Gant was a well-established and well-known Melbourne-based gallery owner.
But even before the Whiteley scandal made its way to court, Gant had found himself up against the law.
In 1999, he was linked to a series of suspect Sidney Nolan pieces. He has maintained they were not forgeries and no legal action eventuated.
More than a decade later, in 2010, he was sued by artists Charles Blackman and Robert Dickinson, who took civil action against him for selling fakes of their works.
In that case, a judge ruled in favour of Blackman and Dickinson. The judge declared the works were fakes and ordered they be destroyed.
Playfoot, who facilitated the Orange Lavender Bay sale to Nasteski, has said there was a good reason he didn’t reveal where the painting came from when he sold it.
“I couldn’t give Gant’s name at all.
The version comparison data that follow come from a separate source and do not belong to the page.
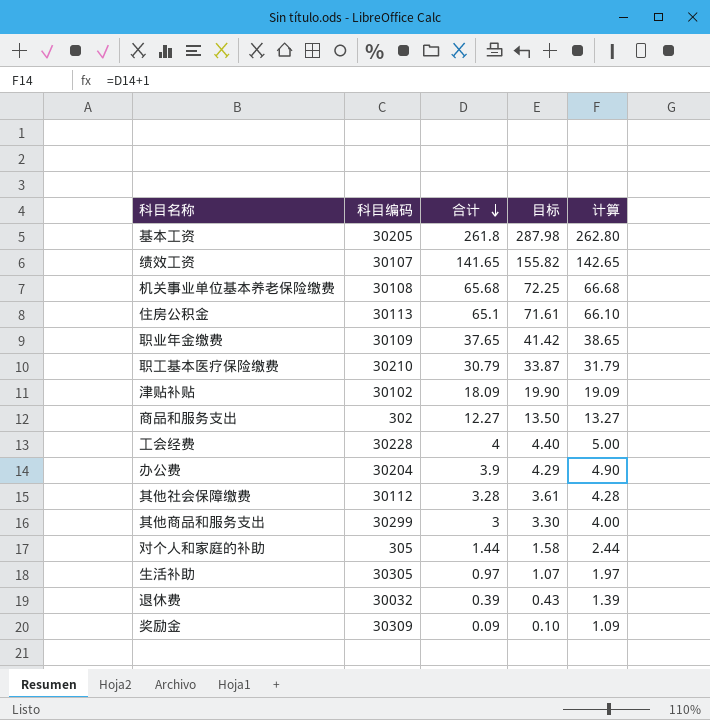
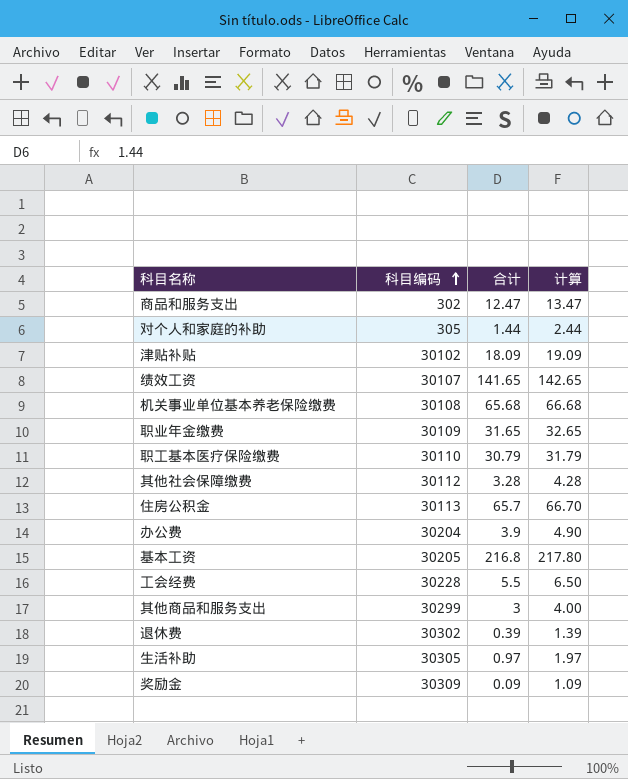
row order: 合计 descending -> 科目编码 ascending
column 目标 | formula: [合计] * 1.1 -> none
商品和服务支出 | 合计: 12.27 -> 12.47
商品和服务支出 | 计算: 13.27 -> 13.47
职业年金缴费 | 合计: 37.65 -> 31.65
职业年金缴费 | 计算: 38.65 -> 32.65
职工基本医疗保险缴费 | 科目编码: 30210 -> 30110
住房公积金 | 合计: 65.1 -> 65.7
住房公积金 | 计算: 66.10 -> 66.70
基本工资 | 合计: 261.8 -> 216.8
基本工资 | 计算: 262.80 -> 217.80
工会经费 | 合计: 4 -> 5.5
工会经费 | 计算: 5.00 -> 6.50
退休费 | 科目编码: 30032 -> 30302

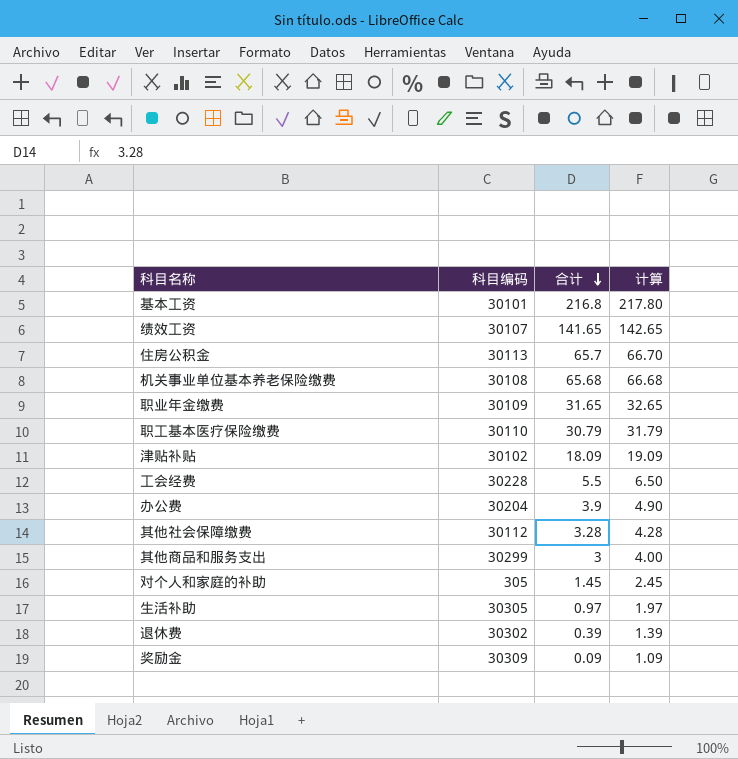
row order: 科目编码 ascending -> 合计 descending
row 商品和服务支出: 302 | 12.47 | 13.47 -> none
基本工资 | 科目编码: 30205 -> 30101
对个人和家庭的补助 | 合计: 1.44 -> 1.45
对个人和家庭的补助 | 计算: 2.44 -> 2.45

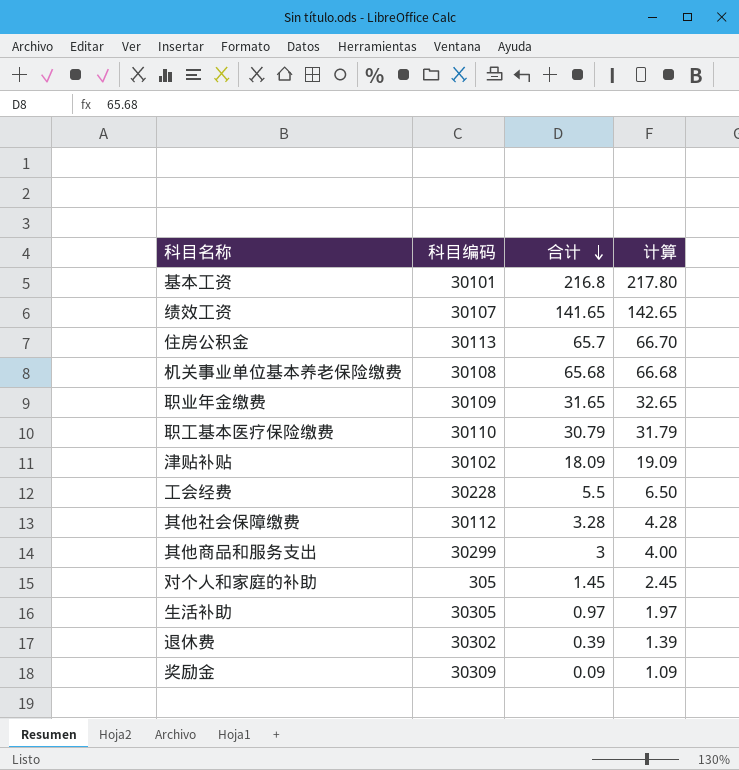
row 办公费: 30204 | 3.9 | 4.90 -> none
His name stunk,” he says.
Alarm bells
Six months after the purchase, a nervous Nasteski tried to sell Orange Lavender Bay, but an inspection of the piece by the auction house raised doubts, and it was withdrawn from sale.
An examination by the University of Melbourne also prompted serious questions about the work’s authenticity.
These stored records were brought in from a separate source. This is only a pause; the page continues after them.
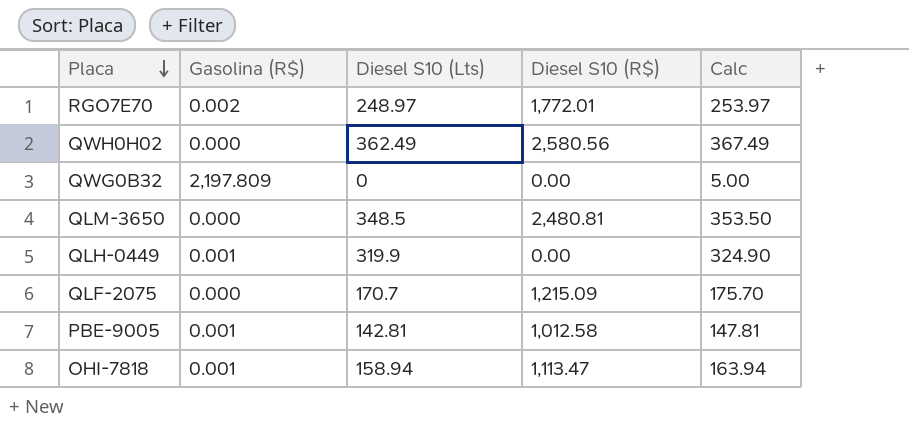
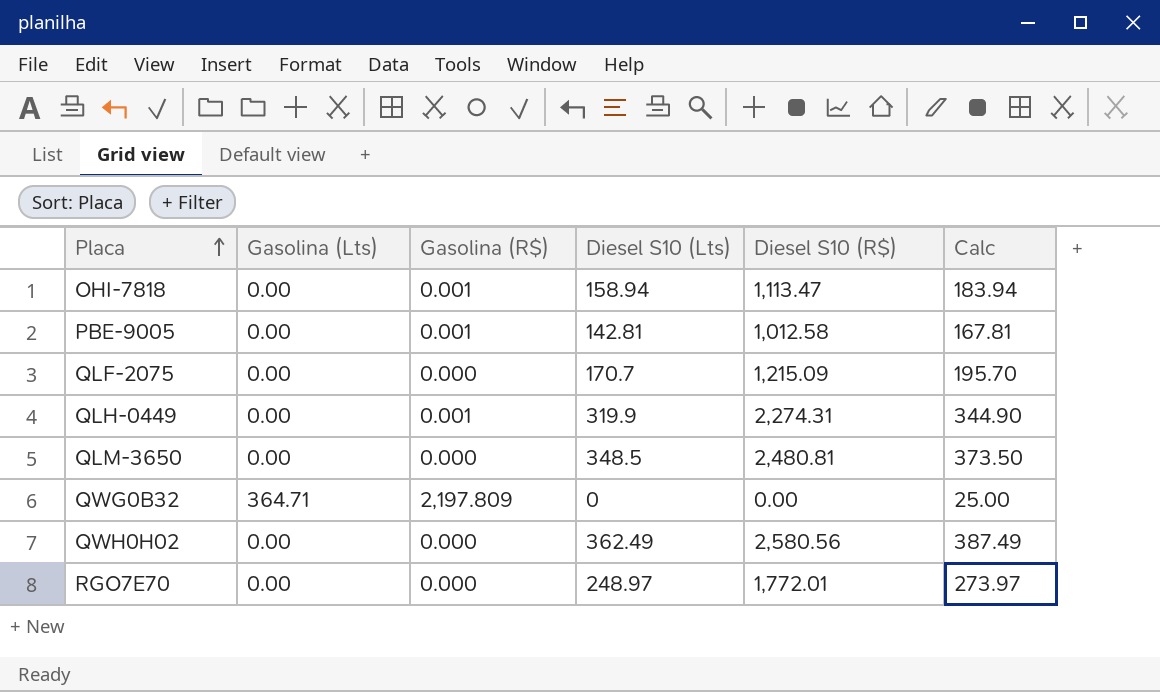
row order: Placa descending -> Placa ascending
column Gasolina (Lts) | position: none -> 2
column Calc | formula: [Diesel S10 (Lts)] + 5 -> [Diesel S10 (Lts)] + 25
QLH-0449 | Diesel S10 (R$): 0.00 -> 2,274.31
RGO7E70 | Gasolina (R$): 0.002 -> 0.000

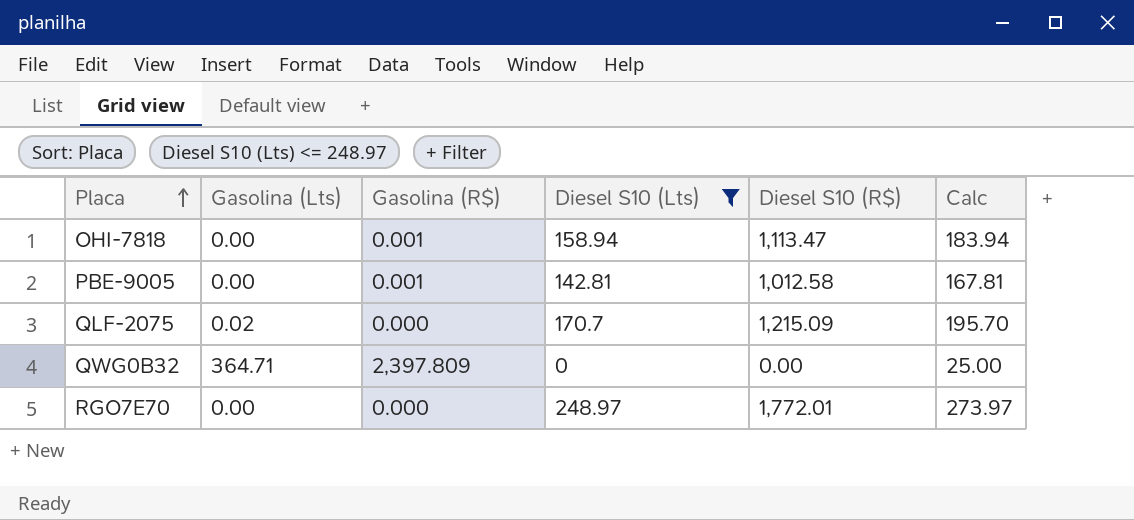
filter: none -> Diesel S10 (Lts) <= 248.97
QLF-2075 | Gasolina (Lts): 0.00 -> 0.02
QWG0B32 | Gasolina (R$): 2,197.809 -> 2,397.809

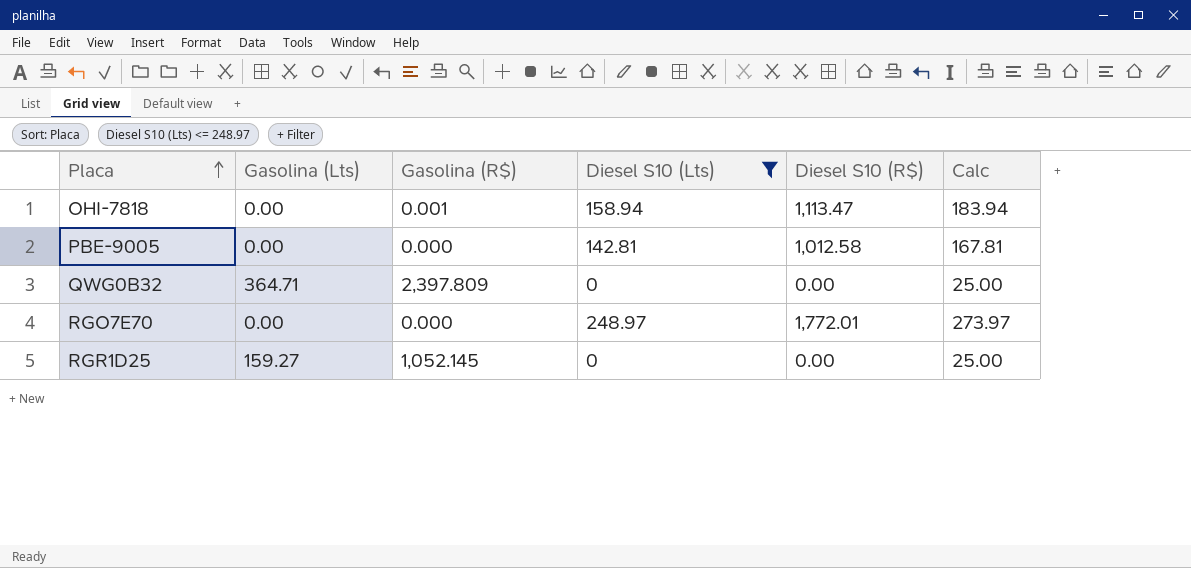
row QLF-2075: 0.02 | 0.000 | 170.7 | 1,215.09 | 195.70 -> none
PBE-9005 | Gasolina (R$): 0.001 -> 0.000
row RGR1D25: none -> 159.27 | 1,052.145 | 0 | 0.00 | 25.00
The alarm bells that were ringing became deafening for Nasteski.
“He went back to John Playfoot and said, ‘I want my money back, or I’m going to the police’,” said Gabriella Coslovich, a journalist who went on to cover the resulting Whiteley art fraud trial.
As he desperately chased his money, Nasteski said Playfoot was his “first phone call in the morning” and the “last phone call at night”.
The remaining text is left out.